Я был с ним в тот день, когда он впервые увидел ту девушку, и поэтому я знаю, что произошло, настолько, насколько можно понимать происходящее на твоих глазах, не принимая лично в этом участия.
Где-то в Копенгагене, в одной квартире на последнем этаже высокого здания устроили вечеринку, и вот она закончилась. Кажется, повсюду спали люди, не спали только мы двое, Андреас и я. Не знаю, почему он на этот раз так задержался, обычно он уходил одним из первых, но в ту ночь — или скорее это было уже раннее утро — он всё ещё был с нами. Может быть, он на что-то надеялся, может быть, его охватила тоска и ему вдруг показалось, что стоит остаться и немного подождать — и мир примет его к себе и освободит хотя бы от какой-то части его внутреннего гипса.
Я не отношусь к тем, кто ждёт от жизни чего-то особенного, так что я разбудил нашего скрипача. Это был хромой мальчишка с грубыми руками, деревенщина, игравший на сельских танцах, пока кто-то не обратил на него внимания, не заметил, как с первых же звуков его скрипки в воздухе словно повисает совершенная серебряная нить. Мы с Андреасом были очень молоды, но он, вероятно, был ещё моложе нас, так что и он, Руми, был в своём роде вундеркиндом. Но всё равно — пастушком, ходившим за овцами и коровами, это по нему было видно, и тем не менее мы повсюду брали его с собой. Даже сейчас я слышу звук своих шагов и неровное шарканье его башмаков за своей спиной. Мы в театре не особенно жаловали уродцев, нам совсем не хотелось напоминаний о том, что достойно жалости, для нас инвалиды, да ещё и инвалиды из провинции, были нарушением великой и священной деликатности театра. Но тем не менее мы таскали этого мальчишку повсюду, куда бы ни ходили, и всё из-за его музыки. Потому что стоило услышать его один раз, и ты понимал, что половина души этого мальчика пребывает с богами музыки, а вторая половина общается с композиторами нынешними, и вдохновение наш хромой черпает с обеих сторон. К тому же он был счастливым человеком. Откуда я это знаю? На это я не могу ответить. Не припомню, чтобы я с ним разговаривал. Я даже не помню, видел ли когда-нибудь, чтобы он улыбался. Но всё равно я знаю, что он был счастлив. Он, калека, человек, который, с нашей точки зрения, и для трагедии не годился, а лишь для самого жалкого прозябания, он, и когда играл и когда плёлся за нами, приволакивая свою ногу, весь светился каким-то несообразным жизнелюбием. И мне кажется, что мы носились с ним, подобно тому как носятся с вопросом, на который нет ответа, но который не оставляет тебя в покое.

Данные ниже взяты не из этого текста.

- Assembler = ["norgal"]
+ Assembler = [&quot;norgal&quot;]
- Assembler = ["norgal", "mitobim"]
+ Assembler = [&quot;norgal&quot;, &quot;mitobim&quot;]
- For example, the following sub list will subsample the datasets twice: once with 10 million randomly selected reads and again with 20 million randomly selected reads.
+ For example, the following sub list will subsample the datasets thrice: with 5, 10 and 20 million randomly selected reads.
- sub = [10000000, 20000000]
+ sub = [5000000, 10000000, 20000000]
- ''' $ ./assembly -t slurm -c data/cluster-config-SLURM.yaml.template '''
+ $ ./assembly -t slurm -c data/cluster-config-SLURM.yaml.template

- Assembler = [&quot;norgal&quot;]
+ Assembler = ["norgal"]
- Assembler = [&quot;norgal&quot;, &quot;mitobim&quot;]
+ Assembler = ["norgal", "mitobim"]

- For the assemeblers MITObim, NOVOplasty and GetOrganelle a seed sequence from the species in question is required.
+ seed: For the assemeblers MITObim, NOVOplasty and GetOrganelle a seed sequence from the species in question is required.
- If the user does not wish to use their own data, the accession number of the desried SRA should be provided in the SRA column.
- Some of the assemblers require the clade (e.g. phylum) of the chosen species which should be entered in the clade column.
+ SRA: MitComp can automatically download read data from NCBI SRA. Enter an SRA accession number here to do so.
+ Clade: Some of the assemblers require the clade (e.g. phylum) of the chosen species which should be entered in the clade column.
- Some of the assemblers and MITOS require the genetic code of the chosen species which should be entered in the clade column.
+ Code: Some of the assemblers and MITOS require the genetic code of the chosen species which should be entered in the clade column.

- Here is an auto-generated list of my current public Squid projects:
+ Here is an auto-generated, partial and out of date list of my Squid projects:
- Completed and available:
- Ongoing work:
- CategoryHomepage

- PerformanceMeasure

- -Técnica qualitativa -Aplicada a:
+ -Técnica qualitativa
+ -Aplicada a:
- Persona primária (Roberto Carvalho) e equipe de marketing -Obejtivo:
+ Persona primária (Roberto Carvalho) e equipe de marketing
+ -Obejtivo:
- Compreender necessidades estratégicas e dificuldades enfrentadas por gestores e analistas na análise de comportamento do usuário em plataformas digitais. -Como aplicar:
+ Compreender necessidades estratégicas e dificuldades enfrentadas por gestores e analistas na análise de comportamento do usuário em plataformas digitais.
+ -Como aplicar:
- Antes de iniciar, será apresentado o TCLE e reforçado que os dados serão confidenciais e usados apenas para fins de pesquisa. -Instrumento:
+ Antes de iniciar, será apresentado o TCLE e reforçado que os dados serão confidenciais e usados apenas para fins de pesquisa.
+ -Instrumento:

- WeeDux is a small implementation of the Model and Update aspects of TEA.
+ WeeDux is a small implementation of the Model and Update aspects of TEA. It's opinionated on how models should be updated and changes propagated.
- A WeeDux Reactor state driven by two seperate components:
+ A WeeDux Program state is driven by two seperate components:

Ну так вот, я его разбудил, помню, ночью мы поили его вином, пил он первый раз в жизни, и спиртное оказало на него невероятно возбуждающее, а затем жестоко парализующее воздействие. Но вот теперь он всё-таки заиграл, одну мелодию — прерывистую, неровную, весёлую, жалобную, но какую-то совершенно бесчувственную. Тогда я услышал её впервые, теперь я знаю её наизусть, написана она композитором по фамилии Стравинский, и тогда, как и сейчас, эта музыка кажется мне вызывающей. Позднее я узнал, что это песня о молодом музыканте, который продаёт свою скрипку дьяволу, но уже тогда я почувствовал, что слышу звуки из бездны.
И тут появилась девушка. Я не заметил, откуда она взялась, раньше я её не видел, но неожиданно она вдруг оказалась посреди большой, пустой комнаты. Она стала танцевать босиком и быстро вывела нас с уродцем из нашего опьянения, ввергнув в тихий безумный восторг, а Андреаса — в состояние катастрофической влюблённости.